Saturday, September 30, 2017

Dental Caries in Children



Dental caries
is an infectious and transmissible disease initiated by a heterogeneous group of gram-positive bacteria present in the biofilm that forms on teeth soon after eruption. This complex community of bacteria, termed dental plaque, contains Streptococcus mutans, which is a necessary agent for the production of dental caries. S. mutans has been shown to be transmissible from parents or caregivers to infants at the time of tooth eruption. The dental health of direct caregivers thus becomes an important factor in the prevention of dental caries.

Dental caries disease is usually classified by four different factors:
(1) according to anatomic site of the lesion,
(2) according to the severity or rate of progession of the lesion,
(3) according to age patterns at which lesions predominate, and
(4) according to therapies that can induce decay.

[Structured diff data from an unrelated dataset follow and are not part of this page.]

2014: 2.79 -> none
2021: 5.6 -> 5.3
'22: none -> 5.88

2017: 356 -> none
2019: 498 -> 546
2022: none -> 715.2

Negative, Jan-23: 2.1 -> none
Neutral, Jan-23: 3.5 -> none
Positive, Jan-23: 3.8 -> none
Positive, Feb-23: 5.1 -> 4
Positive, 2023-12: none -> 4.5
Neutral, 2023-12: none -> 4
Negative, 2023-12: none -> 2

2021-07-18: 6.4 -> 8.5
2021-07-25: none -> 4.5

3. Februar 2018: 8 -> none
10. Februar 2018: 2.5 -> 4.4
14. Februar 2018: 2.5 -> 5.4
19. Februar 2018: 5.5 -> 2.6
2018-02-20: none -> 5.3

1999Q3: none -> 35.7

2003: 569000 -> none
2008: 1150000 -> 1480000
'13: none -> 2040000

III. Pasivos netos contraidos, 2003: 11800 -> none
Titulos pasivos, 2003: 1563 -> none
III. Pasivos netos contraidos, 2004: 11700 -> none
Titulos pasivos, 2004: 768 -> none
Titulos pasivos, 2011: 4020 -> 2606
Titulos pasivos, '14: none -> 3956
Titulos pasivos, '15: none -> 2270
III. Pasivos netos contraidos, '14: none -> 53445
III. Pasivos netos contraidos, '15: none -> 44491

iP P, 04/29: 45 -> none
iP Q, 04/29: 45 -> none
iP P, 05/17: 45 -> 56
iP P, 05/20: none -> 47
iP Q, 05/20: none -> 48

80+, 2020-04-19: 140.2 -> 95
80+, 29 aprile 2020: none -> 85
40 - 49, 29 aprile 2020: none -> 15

Caries can occur in teeth of persons of any age, but when the disease occurs in children younger than 3 years, the condition is termed early childhood caries. Previously, most descriptions of early childhood caries focused on the period of nursing, giving rise to the term nursing bottle caries. It is now recognized that early childhood caries can be present in the absence of bottle- or breast-feeding and conversely does not always result from inappropriate bottle- or breast-feeding practices, indicating that other host susceptibility factors are involved.

Complications
Regardless of age or circumstance, all carious lesions must be eradicated by some means. Failure to do so eventually leads to invasion of the pulp chamber of the tooth with inflammation, pain, swelling, and exudation. Since the tooth pulp is encased within a rigid structure, necrosis of the tissue within the pulp chamber occurs because of the increased pressure, which prevents blood flow. An ensuing buildup of toxic products in this space will force extension of the process into the tissue surrounding the root apices, forming an abscess within the bone. Cellulitis with acute pain ensues with swelling of soft tissues as the products drain to the outside. If the body defense mechanisms respond adequately, the infection may transiently resolve, but an acute recurrence is common.

Treatment
Interruption of the caries process is the aim of any treatment with subsequent rebuilding of lost tooth structure utilizing choices from an array of methods . Depending on the extent to which the damage has progressed, this may involve entering the pulp chamber, cleansing and sterilizing the internal space within the crown and root, and obturating that space. A final resort is extraction of the tooth with subsequent replacement also by a variety of means. Restorative care and simple extractions in children over three years of age are readily provided using local anesthesia. Very young children, the developmentally delayed child, and those needing extensive treatment may require sedation or general anesthesia to receive the best quality of care.

Prevention
Strategies for the prevention of dental caries depend on the age of the individual. However, in general the strategies are aimed at increasing the resistance of enamel, reducing or altering the flora of the oral cavity, and changing eating habits including the content of the diet. For the very young child, preventing the initiation of early childhood caries involves regular visits to a dentist for parental counseling and support in managing the prevention plan.
Oral hygiene measures should be implemented by the time of eruption of the first primary tooth. An oral health dental consultation visit within 6 months of the eruption of the first tooth is recommended to educate parents and caregivers and provide anticipatory guidance for the prevention of dental disease. In children older than 3 years of age, strategies focus on attempts to break the chain of events leading to dental caries. Fighting dental plaque by means of disruption with a toothbrush and floss is recommended throughout life. Fluoride use in community water supplies, application by the dental practitioner, and self-directed use as in toothpaste, coupled with dietary discretion all are effective. Modification of the diet includes reducing the quantity and frequency of between meal snacks and adherence to balanced meals daily. Snack food items that are not sticky or sugar laden but are attractive and compatible with the dietary customs of the family are very helpful. Sealants (flowable composite resin) applied to the occlusal surfaces of the teeth to block access to the deeper structures of the dentition are also very important and an effective element of any preventive program. This preventive service can be of benefit to either the primary or permanent dentition but is especially beneficial to the permanent molars.